I was in IBM 12 years ago, and at that time, it was OS/2 and Lotus SmartSuite that came loaded automatically on any Wintel system. If you wanted Windows and Office, you had to have a really good business case, and Office on OS/2 was not really well supported (probably due to Microsoft using secret API calls when running on Windows).
When OS/2 fell out of grace at IBM, there was a time when SmartSuite on Windows was tried, but as most of IBM's customers were Office users, document exchange became a problem (there were SmartSuite filters to open and write Office formats, but they were not included by default, and were not 100% effective). There became a straight choice for users between SmartSuite and Office, and Office won, like in the rest of the world.
IBM then tried to make SmartSuite (and Lotus Notes client, the Email part of Notes) more popular with a giveaway program on magazine cover disks, but that did not work either, so the package died, albeit a slow, lingering death.
So for about 10 years, IBM has been using exclusively Office, buying corporate licenses at whatever cost Microsoft felt like charging them.
If IBM can make even some of their own users give up Office, so that a smaller license fee needs paying, then they can only gain. And with ODF being a hot topic at the moment, it gives the possibility of some free news space. Not sure how the targeted users will react, however.
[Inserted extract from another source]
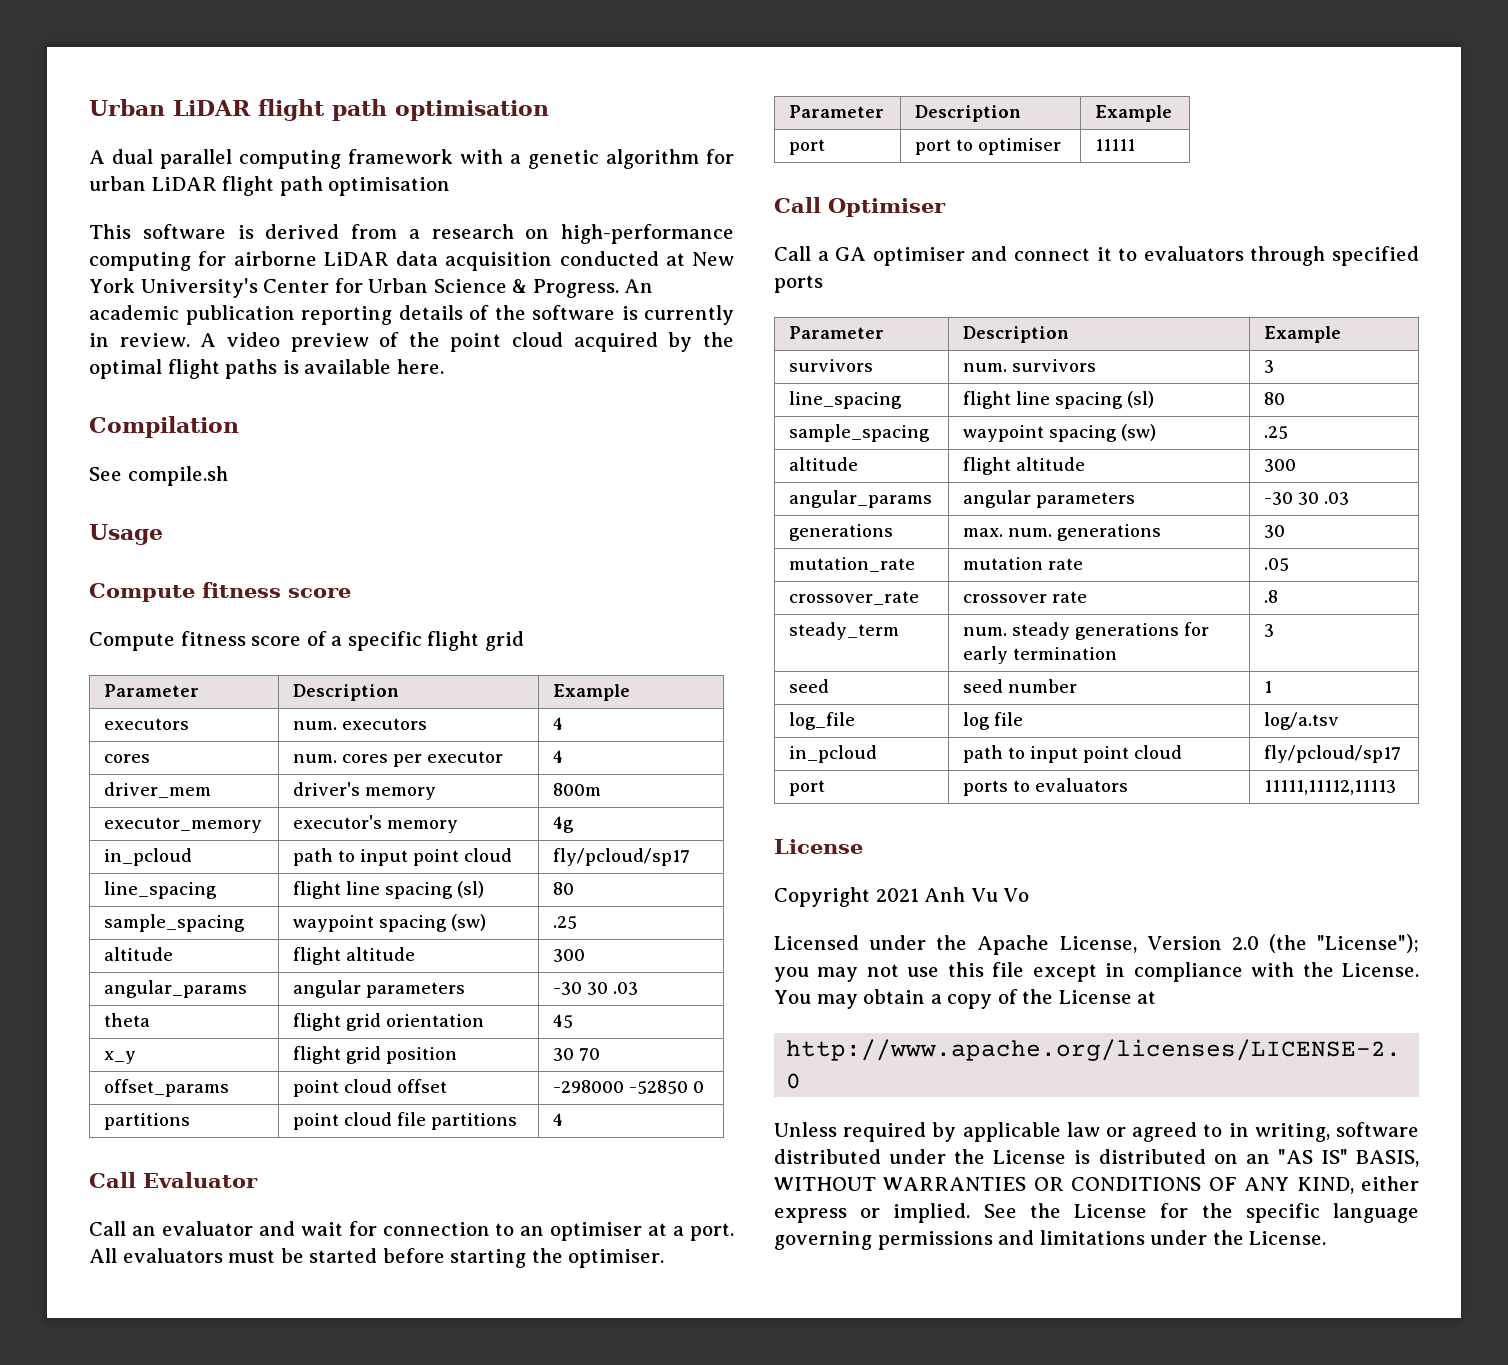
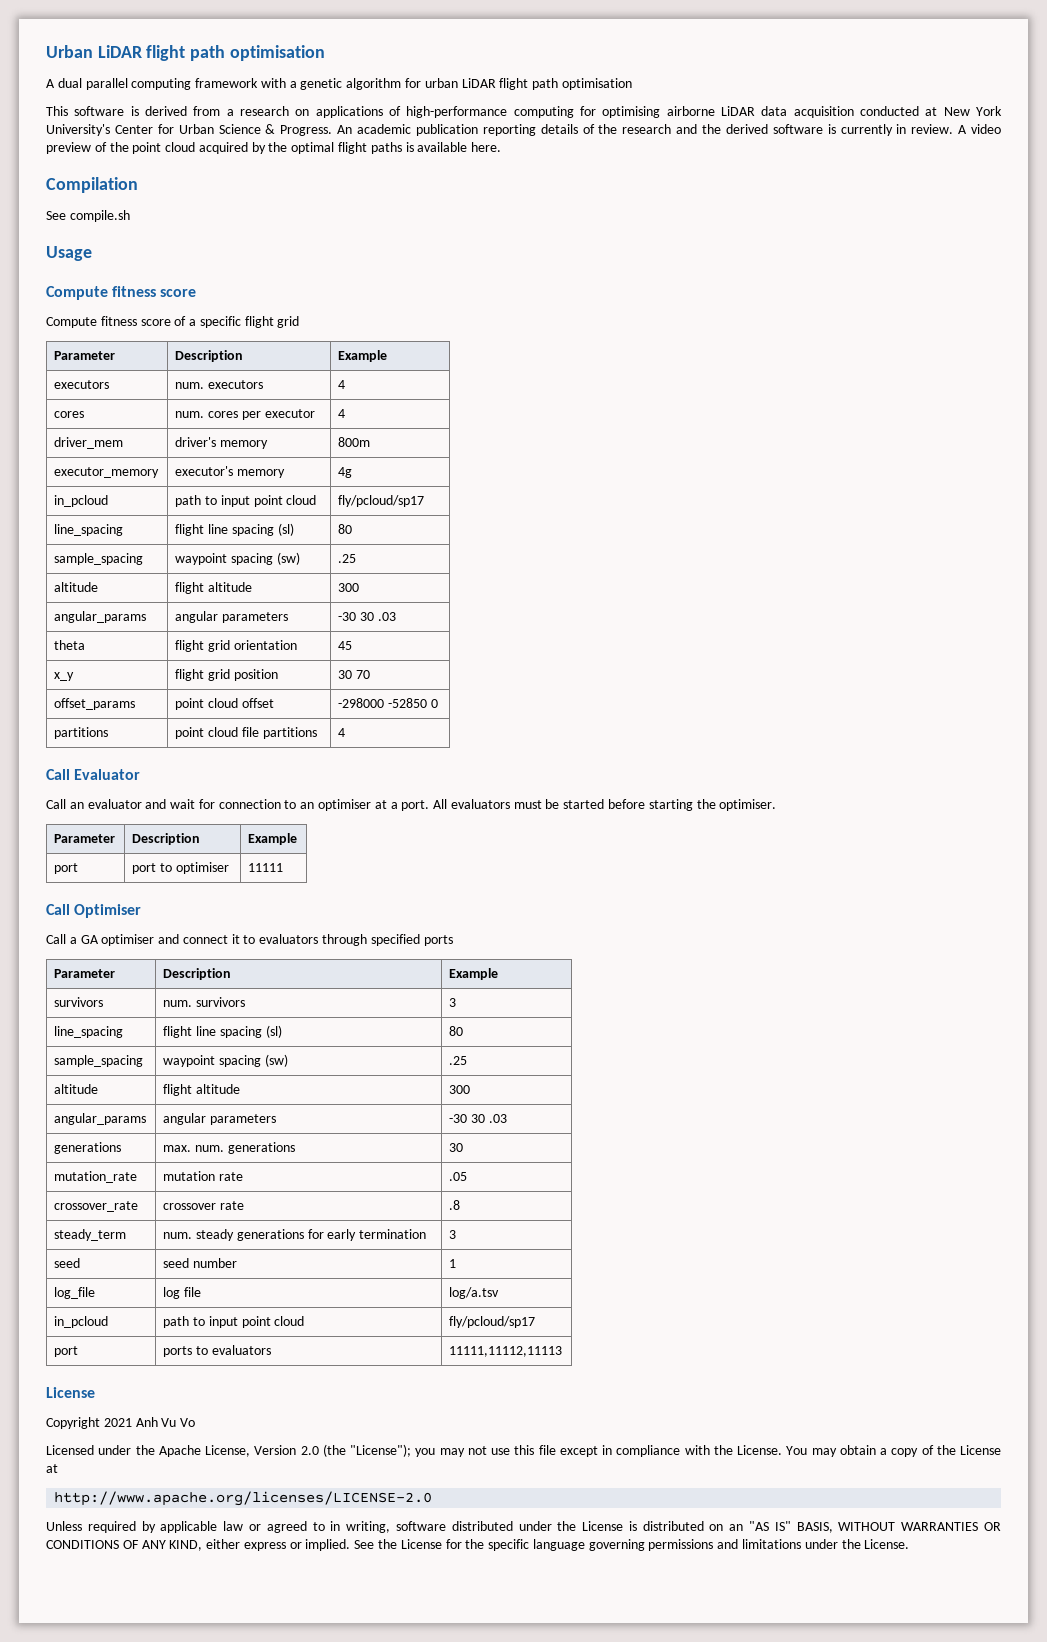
- This software is derived from a research on high-performance computing for airborne LiDAR data acquisition conducted at New York University's Center for Urban Science & Progress.
+ This software is derived from a research on applications of high-performance computing for optimising airborne LiDAR data acquisition conducted at New York University's Center for Urban Science & Progress.
- An academic publication reporting details of the software is currently in review.
+ An academic publication reporting details of the research and the derived software is currently in review.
I avoided Office, using SmartSuite after I left IBM, and switched to StarOffice and then OpenOffice when I decided to use Linux as my primary OS (I'm a Unix consultant). And now, when I have to use Office as part of my work on client provided systems, you cannot imagine how annoying and difficult I find it. The lack of any common sense in things like font handling, and styles when cutting and pasting between documents, everything moving around when new releases come out, and some very strange behavior when trying to adjust complex numbered lists just astound me. I could list at least 50 things that I cannot stand. Quite how the software passes ergonomic testing escapes me.
So I think that IBMers should embrace a move from Office. Let's break Microsoft's monopoly. Of course, I would actually like to move back to Memorandum Macros and Troff, or possibly LaTeX for documents, and who needs spreadsheets anyway!